L'errore più comune è abbassare la temperatura dell'olio o non controllarla: questo rende la crosticina mollizia e oleosa, invece di croccante. L'olio deve restare stabile tra 170 e 180 gradi durante tutta la frittura. Se cala sotto 160 gradi, i pezzi assorbono più olio; se sale oltre 190 gradi, la superficie si brucia mentre l'interno rimane poco cotto. Un altro errore è friggere troppi pezzi insieme: riducono drasticamente la temperatura dell'olio e cuociono in modo disuguale. Lastriccia importante è anche non asciugare bene le carni prima di immergerle nella pastella, perché l'umidità residua compromette l'aderenza.

I nostri consigli

  • Se non usi tutto l'olio di frittura, puoi conservarlo in una bottiglia di vetro scuro in una credenza fresca e asciutta per una seconda frittura, ma riutilizzalo massimo 2-3 volte. L'olio usato deteriora progressivamente; dopo, buttalo nei rifiuti indifferenziati (o presso i centri di raccolta). Non versarlo mai nel lavandino.
  • Una variante leggera: puoi omettere la pastella e panare le carni soltanto con farina fine e uovo, oppure solo con uovo e pangrattato. Assorbiranno meno olio, anche se la crosticina sarà meno croccante.
  • Per un abbinamento equilibrato, servi il fritto misto con un contorno di insalata mista fresca condita con olio, aceto e limone, oppure con verdure grigliate (zucchine, melanzane, peperoni).
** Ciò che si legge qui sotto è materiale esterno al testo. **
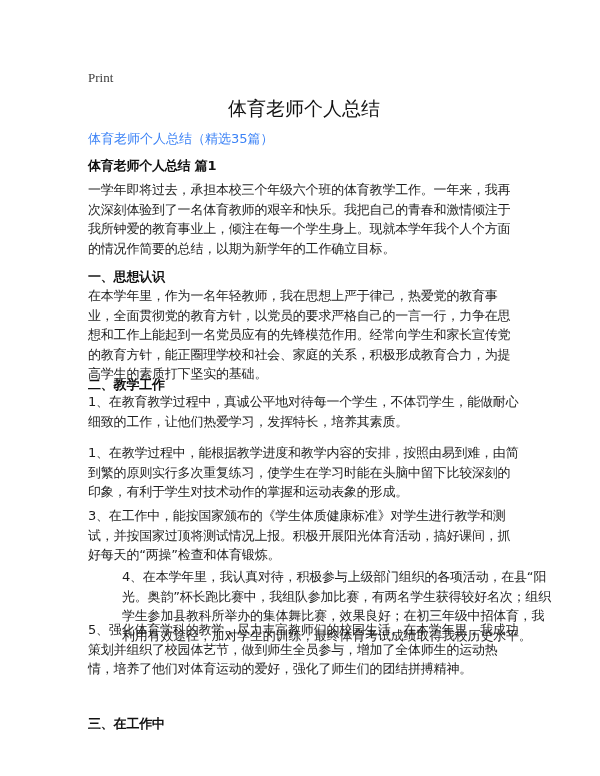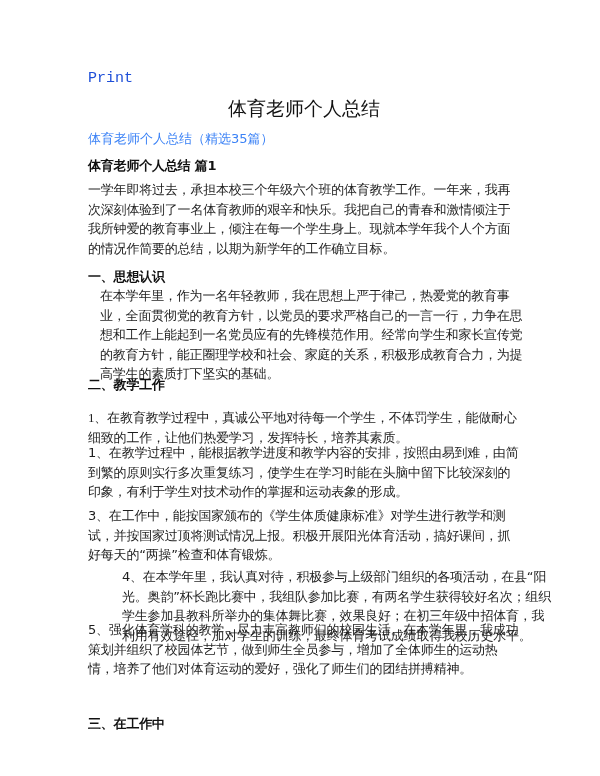"Print" .print { color: #1d4ed8 -> #404040; font-family: Liberation Mono, monospace -> Liberation Serif, serif; font-size: 15px -> 13px }
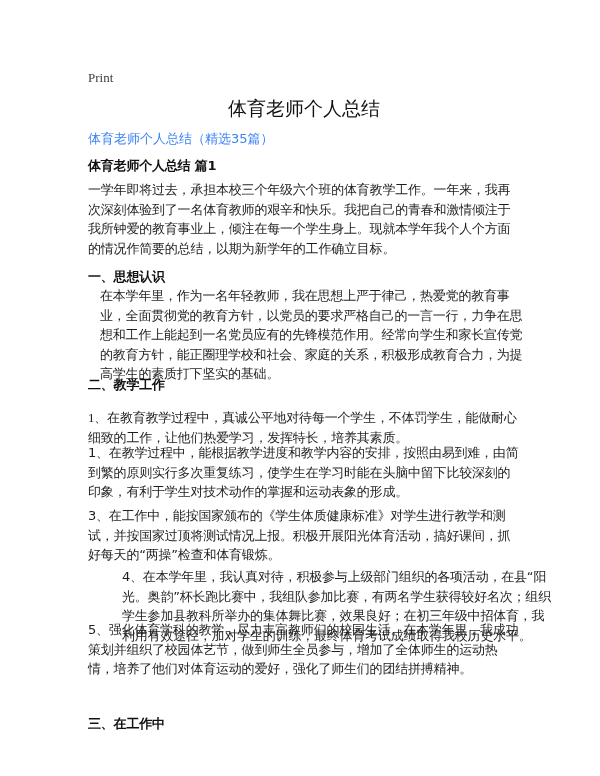"在本学年里，作为一名年轻教师，我在思想上严于律己，热爱党的教育事业，全面贯彻党的" div.block { margin-left: 12px -> none }
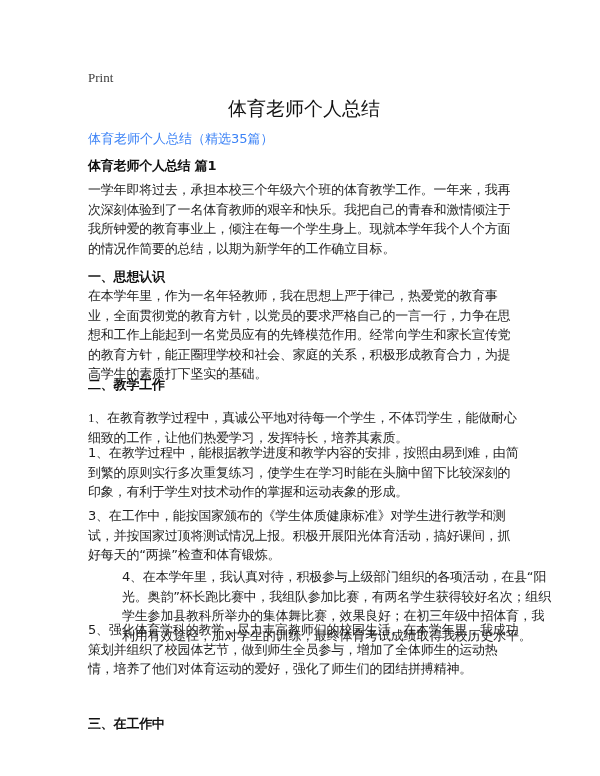"1、在教育教学过程中，真诚公平地对待每一个学生，不体罚学生，能做耐心细致的工作，" div.block { font-family: Liberation Serif, serif -> none; top: 408px -> 392px }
Evita contorni grassi come patate fritte.
  • Se vuoi preparare il fritto a metà giornata e servirlo a cena, cuocinalo completamente, lascialo raffreddare e conservalo in frigorifero in un contenitore a chiusura ermetica fino a 24 ore. Prima di servire, riscalda dolcemente in forno a 160 gradi per 8-10 minuti, coperto con carta d'alluminio, per fargli riacquistare croccantezza.

Quando prepararla

Il fritto misto di carni si presta bene tutto l'anno, ma è particolarmente gradito in autunno e inverno, quando i piatti caldi e sostanziosi sono più appetitosi. È perfetto per una cena tra amici o per un pranzo domenicale, quando hai tempo di stare ai fornelli e puoi controllare la temperatura dell'olio con calma. Evita di prepararlo nei giorni torridi di estate, salvo per occasioni serali quando il caldo si attenua.

Domande frequenti

  • Posso usare carni diverse, come tacchino o anatra? Sì, puoi sostituire il pollo con petto di tacchino (ha una resa simile), e il coniglio con piccoli bocconi di coscia di coniglio selvatico se la trovi dal macellaio. L'anatra ha più grasso e un sapore deciso, quindi meglio limitarne la quantità per non coprire le altre carni.
  • Devo usare per forza la pastella, oppure posso panare? La pastella rende il fritto più leggero e croccante. Se preferisci panare, passa i pezzi solo in uovo battuto, poi nel pangrattato fine pressato leggermente. Assorbiranno più olio, ma è comunque una valida alternativa.
  • Come faccio a capire se la carne è ben cotta dentro? Taglia un pezzo più spesso (il vitello) e osserva: il succo che fuoriesce deve essere limpido o leggermente rosato, non rosso. Se non sei sicuro, usa un termometro da cucina digitale: la carne deve raggiungere almeno 65 gradi Celsius al centro.
  • Il fritto misto si congela? Sì, puoi congelarlo cotto per 2-3 settimane in un contenitore ermetico. Scongela in frigorifero la notte prima, poi riscalda in forno. Non avrà però la stessa croccantezza del fresco.
  • Quale olio devo usare per friggere? Usa olio di arachide, di girasole raffinato, oppure olio di semi di colza per frittura. Evita l'olio d'oliva vergine: ha un punto di fumo basso (brucia a temperature inferiori ai 160 gradi). L'olio di cocco raffinato è un'alternativa valida.